--- Provided entries ---
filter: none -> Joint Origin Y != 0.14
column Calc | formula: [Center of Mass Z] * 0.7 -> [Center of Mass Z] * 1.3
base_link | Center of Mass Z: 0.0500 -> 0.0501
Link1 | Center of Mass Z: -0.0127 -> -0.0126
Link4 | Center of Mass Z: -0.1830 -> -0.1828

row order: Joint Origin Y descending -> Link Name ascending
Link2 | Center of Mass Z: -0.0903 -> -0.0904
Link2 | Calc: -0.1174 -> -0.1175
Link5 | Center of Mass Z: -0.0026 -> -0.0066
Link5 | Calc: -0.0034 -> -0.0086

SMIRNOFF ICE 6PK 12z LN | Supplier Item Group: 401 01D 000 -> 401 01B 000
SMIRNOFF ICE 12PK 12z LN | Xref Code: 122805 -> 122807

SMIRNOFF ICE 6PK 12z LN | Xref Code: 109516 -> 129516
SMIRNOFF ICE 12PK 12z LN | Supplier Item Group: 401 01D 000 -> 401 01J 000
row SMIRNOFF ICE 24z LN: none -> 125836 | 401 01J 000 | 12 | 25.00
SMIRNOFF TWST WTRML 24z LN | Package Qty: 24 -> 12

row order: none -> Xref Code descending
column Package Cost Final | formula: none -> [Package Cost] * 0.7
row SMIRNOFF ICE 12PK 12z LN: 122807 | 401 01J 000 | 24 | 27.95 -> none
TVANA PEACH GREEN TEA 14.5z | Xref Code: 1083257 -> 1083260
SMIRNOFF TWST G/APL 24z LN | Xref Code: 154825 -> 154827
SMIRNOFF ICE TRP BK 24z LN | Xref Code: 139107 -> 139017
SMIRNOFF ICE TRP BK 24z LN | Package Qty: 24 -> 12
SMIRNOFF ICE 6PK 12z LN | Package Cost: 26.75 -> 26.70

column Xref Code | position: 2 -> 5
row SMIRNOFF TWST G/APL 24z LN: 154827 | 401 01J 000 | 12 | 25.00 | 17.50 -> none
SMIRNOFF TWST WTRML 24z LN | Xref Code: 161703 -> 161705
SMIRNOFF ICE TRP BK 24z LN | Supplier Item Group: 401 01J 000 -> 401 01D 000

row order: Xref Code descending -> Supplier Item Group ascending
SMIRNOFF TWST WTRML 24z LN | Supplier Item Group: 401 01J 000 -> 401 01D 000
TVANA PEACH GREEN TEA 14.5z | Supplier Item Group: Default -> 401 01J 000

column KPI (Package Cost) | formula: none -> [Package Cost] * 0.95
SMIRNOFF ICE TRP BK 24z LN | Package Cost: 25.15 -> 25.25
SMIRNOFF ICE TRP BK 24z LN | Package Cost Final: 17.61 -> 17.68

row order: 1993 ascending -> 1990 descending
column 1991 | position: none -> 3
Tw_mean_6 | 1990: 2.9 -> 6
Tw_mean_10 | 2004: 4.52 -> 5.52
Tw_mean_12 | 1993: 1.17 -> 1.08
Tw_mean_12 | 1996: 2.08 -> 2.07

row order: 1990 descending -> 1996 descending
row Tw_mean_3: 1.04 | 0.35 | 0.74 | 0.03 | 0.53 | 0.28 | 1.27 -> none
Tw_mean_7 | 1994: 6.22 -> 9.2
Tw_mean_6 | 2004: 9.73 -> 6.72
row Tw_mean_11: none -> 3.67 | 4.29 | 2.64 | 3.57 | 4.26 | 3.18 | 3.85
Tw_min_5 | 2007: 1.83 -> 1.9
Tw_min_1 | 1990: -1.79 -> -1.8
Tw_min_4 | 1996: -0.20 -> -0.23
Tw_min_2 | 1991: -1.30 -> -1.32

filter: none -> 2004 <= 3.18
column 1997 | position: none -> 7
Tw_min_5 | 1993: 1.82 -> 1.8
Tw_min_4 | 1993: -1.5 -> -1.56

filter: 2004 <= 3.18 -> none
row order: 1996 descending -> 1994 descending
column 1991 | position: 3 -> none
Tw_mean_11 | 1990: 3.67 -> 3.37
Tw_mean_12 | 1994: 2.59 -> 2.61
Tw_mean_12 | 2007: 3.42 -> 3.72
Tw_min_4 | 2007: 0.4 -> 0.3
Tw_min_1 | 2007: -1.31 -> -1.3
---
The response must hold only the lines above from the line with "row order: 1993 ascending -> 1990 descending" through the line with "row Tw_mean_3: 1.04", each copied exactly, both ends kept.

row order: 1993 ascending -> 1990 descending
column 1991 | position: none -> 3
Tw_mean_6 | 1990: 2.9 -> 6
Tw_mean_10 | 2004: 4.52 -> 5.52
Tw_mean_12 | 1993: 1.17 -> 1.08
Tw_mean_12 | 1996: 2.08 -> 2.07

row order: 1990 descending -> 1996 descending
row Tw_mean_3: 1.04 | 0.35 | 0.74 | 0.03 | 0.53 | 0.28 | 1.27 -> none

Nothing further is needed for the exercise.